[Record excerpts Boundary: Start]

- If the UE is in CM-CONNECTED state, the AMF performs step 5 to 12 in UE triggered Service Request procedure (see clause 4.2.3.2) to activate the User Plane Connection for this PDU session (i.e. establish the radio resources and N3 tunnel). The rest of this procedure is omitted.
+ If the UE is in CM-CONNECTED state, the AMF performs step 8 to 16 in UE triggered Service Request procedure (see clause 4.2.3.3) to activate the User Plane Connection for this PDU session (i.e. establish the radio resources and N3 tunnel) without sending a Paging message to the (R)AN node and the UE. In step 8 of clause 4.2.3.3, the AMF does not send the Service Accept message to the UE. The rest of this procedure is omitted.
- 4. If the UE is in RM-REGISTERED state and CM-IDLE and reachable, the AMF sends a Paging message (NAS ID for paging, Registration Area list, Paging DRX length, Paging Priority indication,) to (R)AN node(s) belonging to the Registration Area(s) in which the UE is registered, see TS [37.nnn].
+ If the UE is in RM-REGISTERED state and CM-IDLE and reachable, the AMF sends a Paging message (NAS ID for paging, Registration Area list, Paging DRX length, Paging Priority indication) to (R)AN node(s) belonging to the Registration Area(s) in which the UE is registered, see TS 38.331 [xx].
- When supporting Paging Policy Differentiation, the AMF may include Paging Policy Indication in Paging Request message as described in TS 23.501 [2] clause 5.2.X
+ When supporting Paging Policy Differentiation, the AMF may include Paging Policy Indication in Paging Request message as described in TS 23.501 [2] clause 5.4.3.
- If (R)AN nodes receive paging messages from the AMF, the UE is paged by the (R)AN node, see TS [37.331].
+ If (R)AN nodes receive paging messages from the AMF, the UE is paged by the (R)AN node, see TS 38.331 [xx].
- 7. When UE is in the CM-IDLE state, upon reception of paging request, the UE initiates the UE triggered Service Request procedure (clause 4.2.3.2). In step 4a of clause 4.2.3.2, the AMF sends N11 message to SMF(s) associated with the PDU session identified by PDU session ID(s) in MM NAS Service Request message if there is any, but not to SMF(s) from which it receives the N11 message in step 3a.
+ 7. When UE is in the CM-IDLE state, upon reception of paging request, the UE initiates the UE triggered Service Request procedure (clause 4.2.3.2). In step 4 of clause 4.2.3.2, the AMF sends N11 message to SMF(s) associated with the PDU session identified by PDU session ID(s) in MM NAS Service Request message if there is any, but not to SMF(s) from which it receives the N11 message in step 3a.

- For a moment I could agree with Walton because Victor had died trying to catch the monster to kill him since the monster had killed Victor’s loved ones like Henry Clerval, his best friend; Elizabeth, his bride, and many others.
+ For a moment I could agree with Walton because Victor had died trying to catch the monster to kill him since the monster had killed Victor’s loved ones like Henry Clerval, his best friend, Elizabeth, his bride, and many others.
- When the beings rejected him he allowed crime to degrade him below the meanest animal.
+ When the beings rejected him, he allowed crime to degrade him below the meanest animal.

[Record excerpts Boundary: End]

Activity
Repeat word for word the lines above that run from the line containing "- 7. When UE" through the line containing "- When the beings", both ends included, and nothing else.

Reply
- 7. When UE is in the CM-IDLE state, upon reception of paging request, the UE initiates the UE triggered Service Request procedure (clause 4.2.3.2). In step 4a of clause 4.2.3.2, the AMF sends N11 message to SMF(s) associated with the PDU session identified by PDU session ID(s) in MM NAS Service Request message if there is any, but not to SMF(s) from which it receives the N11 message in step 3a.
+ 7. When UE is in the CM-IDLE state, upon reception of paging request, the UE initiates the UE triggered Service Request procedure (clause 4.2.3.2). In step 4 of clause 4.2.3.2, the AMF sends N11 message to SMF(s) associated with the PDU session identified by PDU session ID(s) in MM NAS Service Request message if there is any, but not to SMF(s) from which it receives the N11 message in step 3a.

- For a moment I could agree with Walton because Victor had died trying to catch the monster to kill him since the monster had killed Victor’s loved ones like Henry Clerval, his best friend; Elizabeth, his bride, and many others.
+ For a moment I could agree with Walton because Victor had died trying to catch the monster to kill him since the monster had killed Victor’s loved ones like Henry Clerval, his best friend, Elizabeth, his bride, and many others.
- When the beings rejected him he allowed crime to degrade him below the meanest animal.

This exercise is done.